* Work item:
Look below for the line containing "color: #6d28d9 ->" and the line containing "color: #8b5cf6 ->", then set down both and every line between them exactly, without pictures.

* Given records:
====================

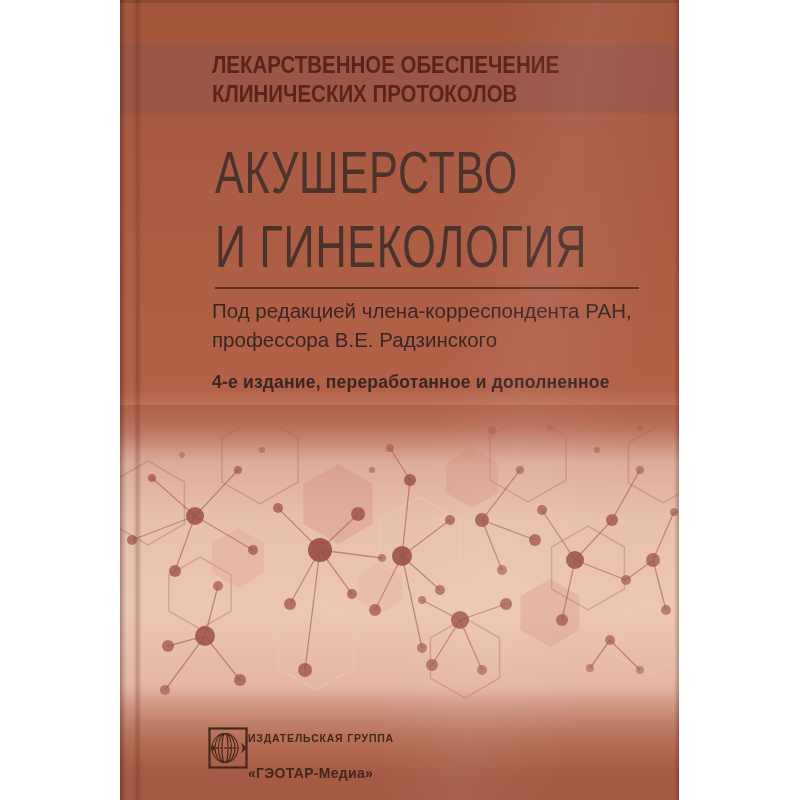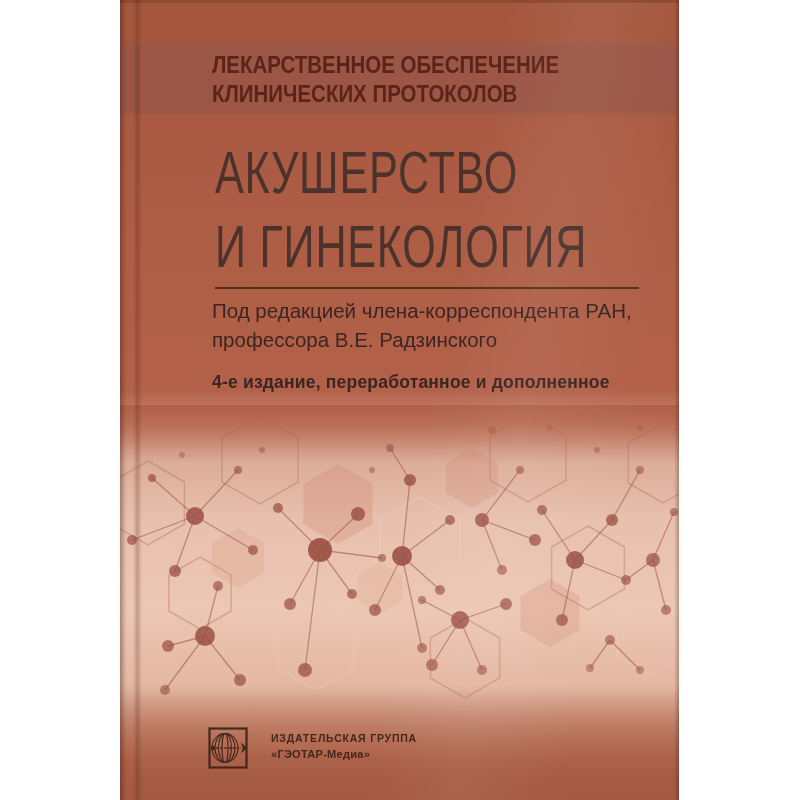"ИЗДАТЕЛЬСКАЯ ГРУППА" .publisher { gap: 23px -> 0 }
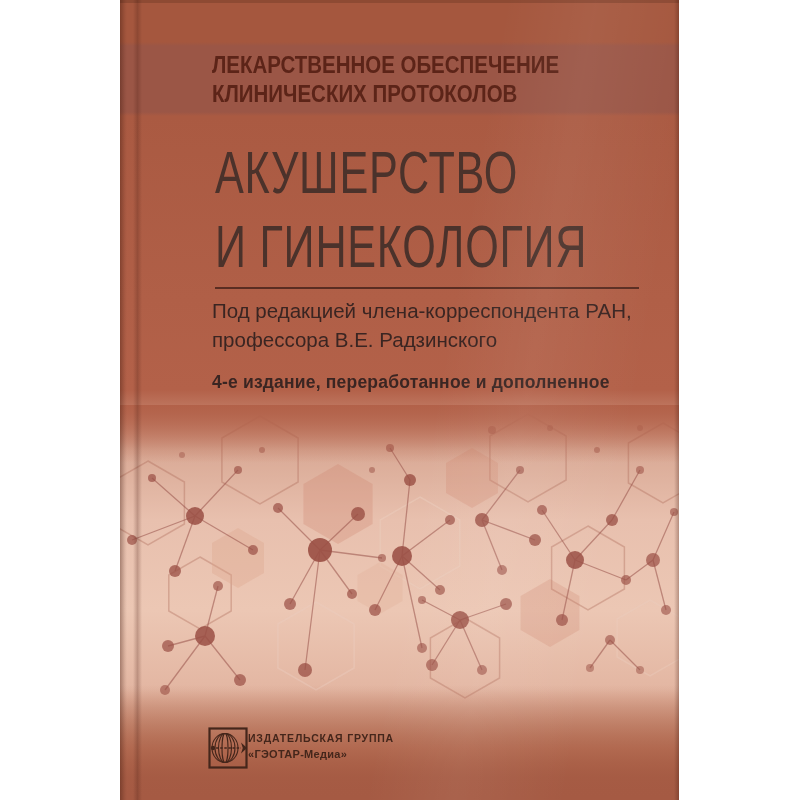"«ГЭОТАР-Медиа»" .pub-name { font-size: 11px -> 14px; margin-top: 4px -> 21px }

====================

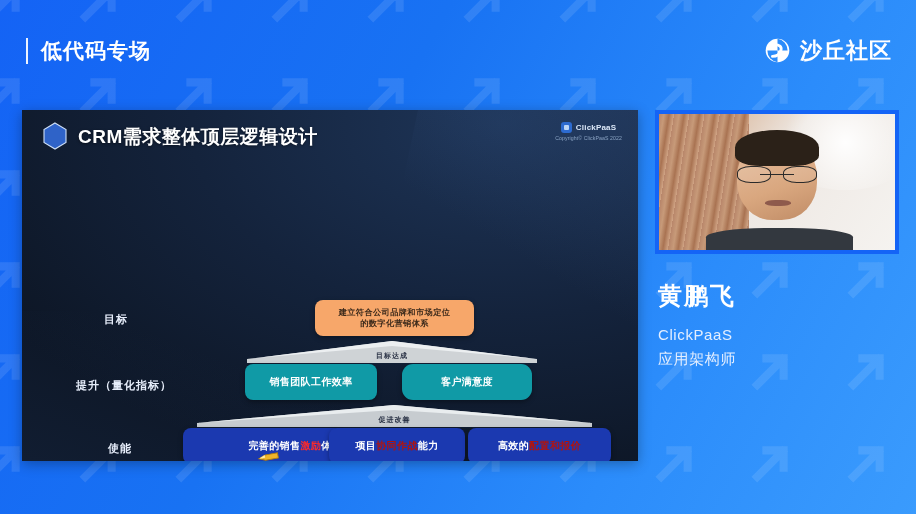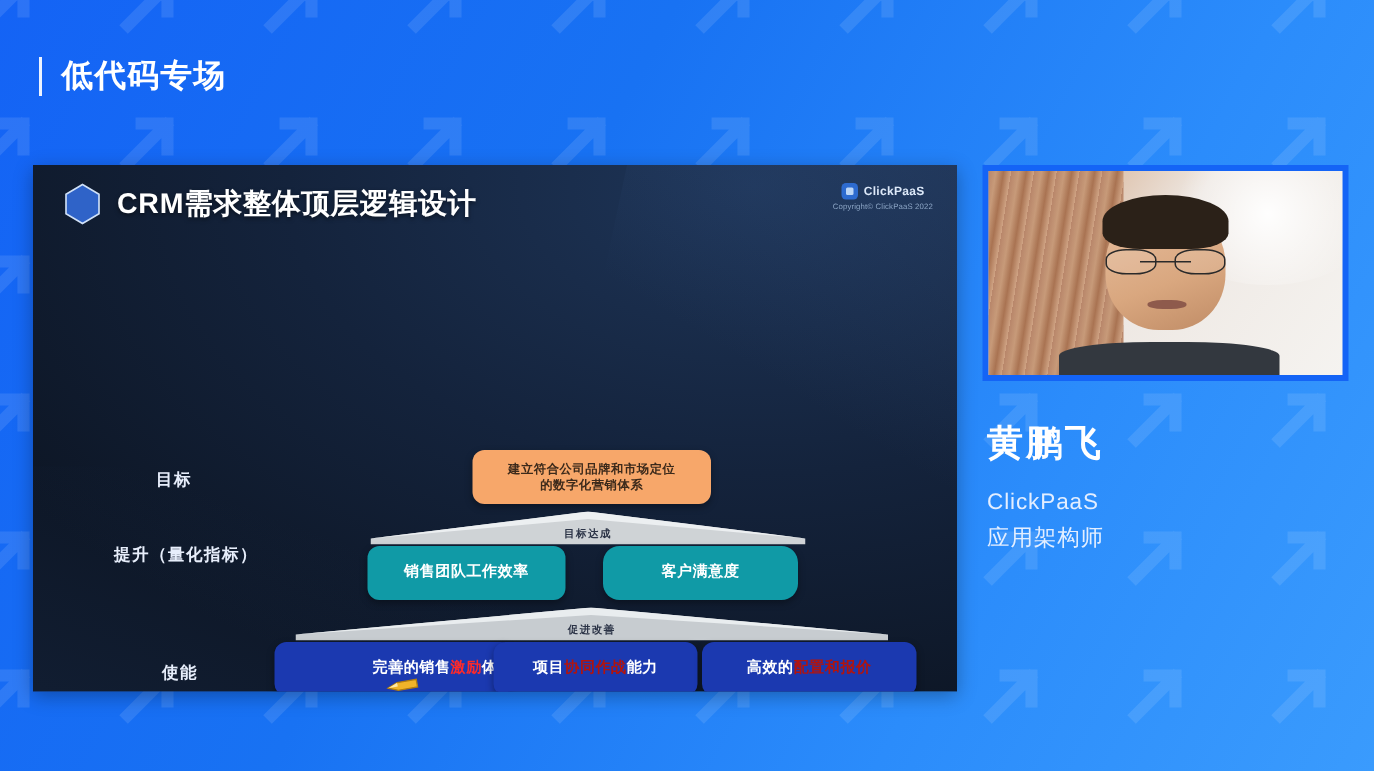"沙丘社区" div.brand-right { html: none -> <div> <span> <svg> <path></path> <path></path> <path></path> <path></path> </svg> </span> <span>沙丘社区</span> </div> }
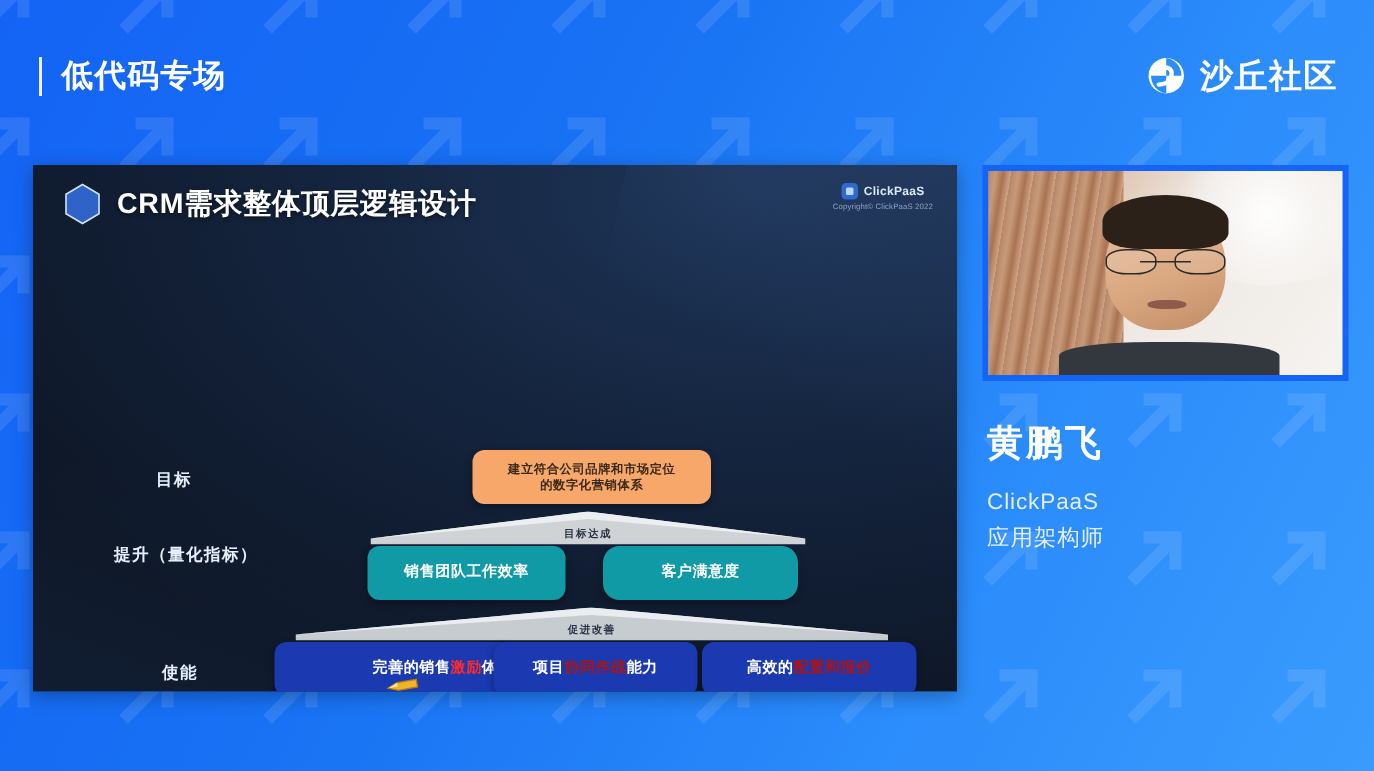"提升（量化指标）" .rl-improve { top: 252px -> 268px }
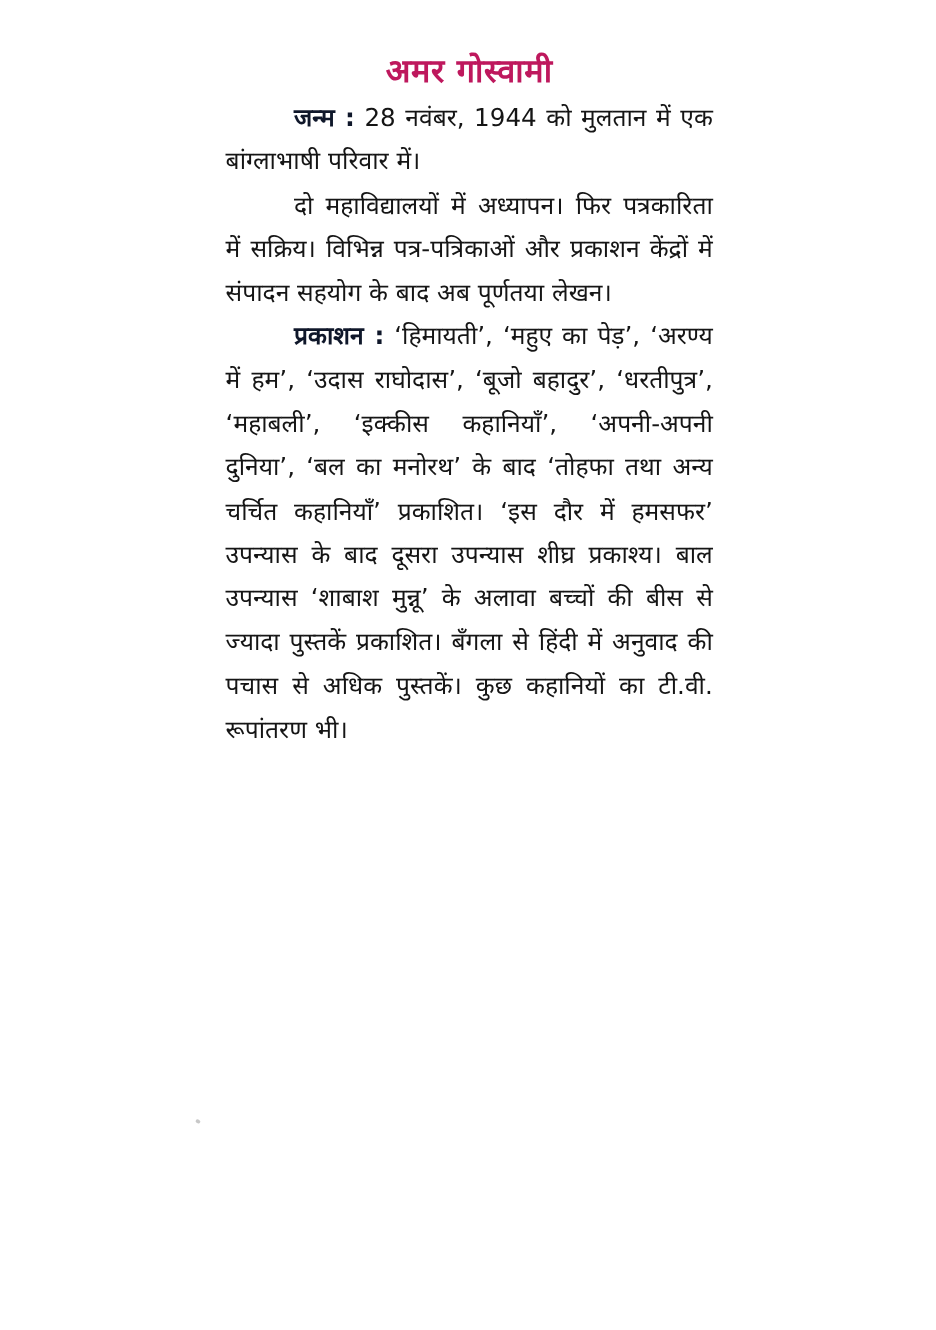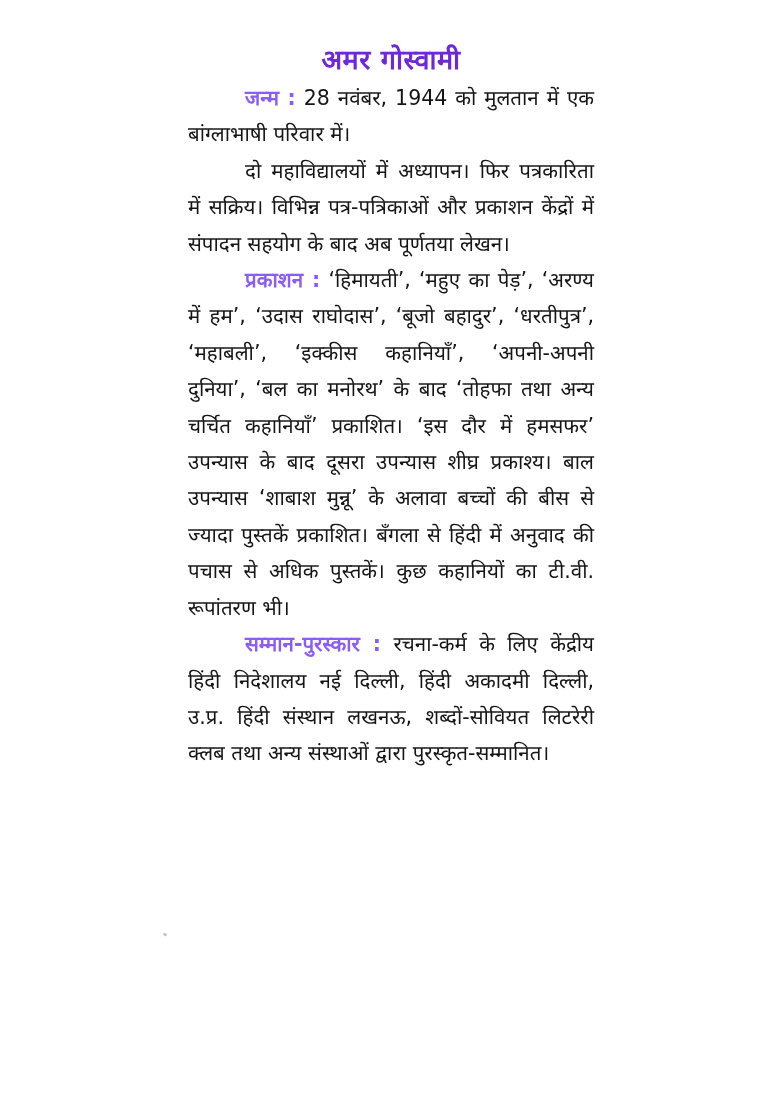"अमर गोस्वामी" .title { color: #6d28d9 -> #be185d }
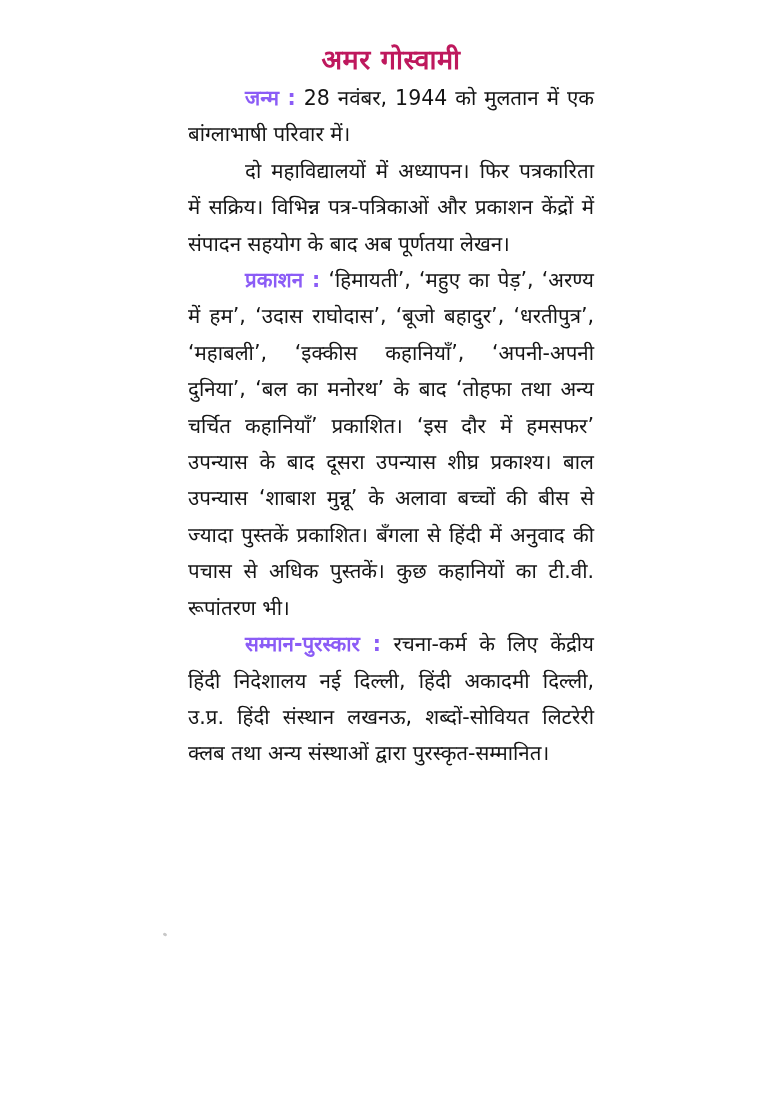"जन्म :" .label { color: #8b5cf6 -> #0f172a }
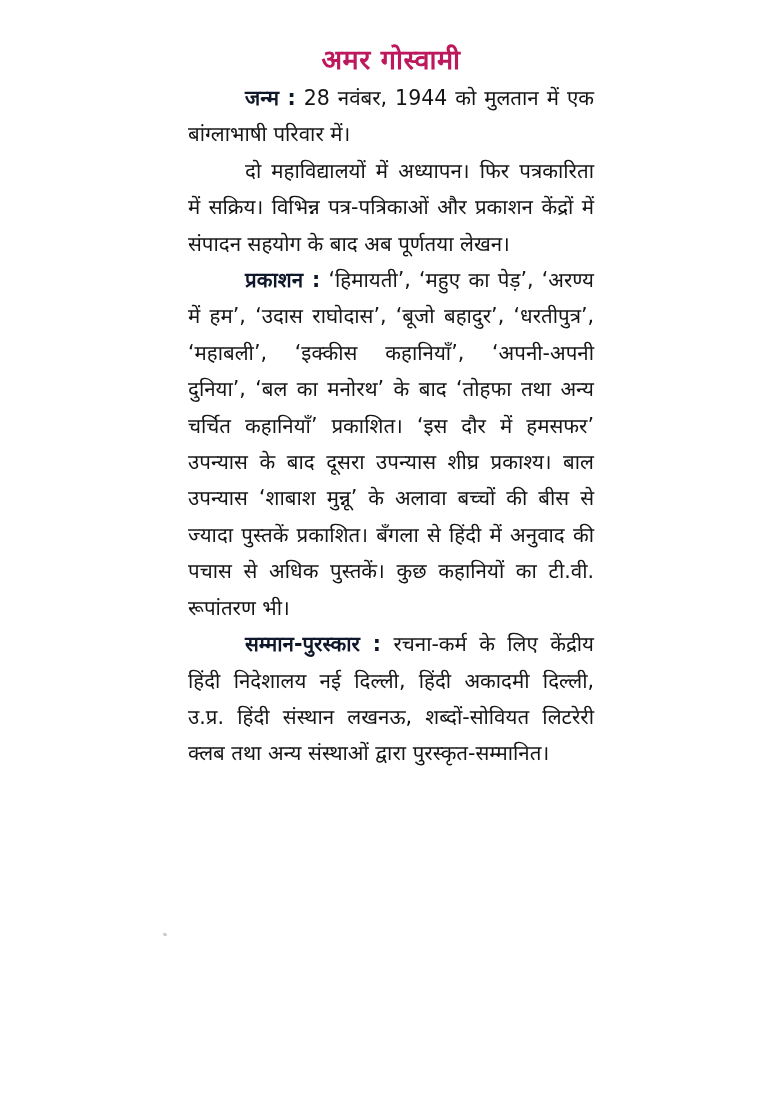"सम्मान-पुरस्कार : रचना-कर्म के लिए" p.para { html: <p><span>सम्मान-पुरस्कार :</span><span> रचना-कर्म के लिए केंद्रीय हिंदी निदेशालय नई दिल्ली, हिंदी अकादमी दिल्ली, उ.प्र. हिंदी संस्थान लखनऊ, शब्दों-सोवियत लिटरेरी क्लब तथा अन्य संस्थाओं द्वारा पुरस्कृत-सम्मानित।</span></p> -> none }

====================

* Output of the exercise:
"अमर गोस्वामी" .title { color: #6d28d9 -> #be185d }
"जन्म :" .label { color: #8b5cf6 -> #0f172a }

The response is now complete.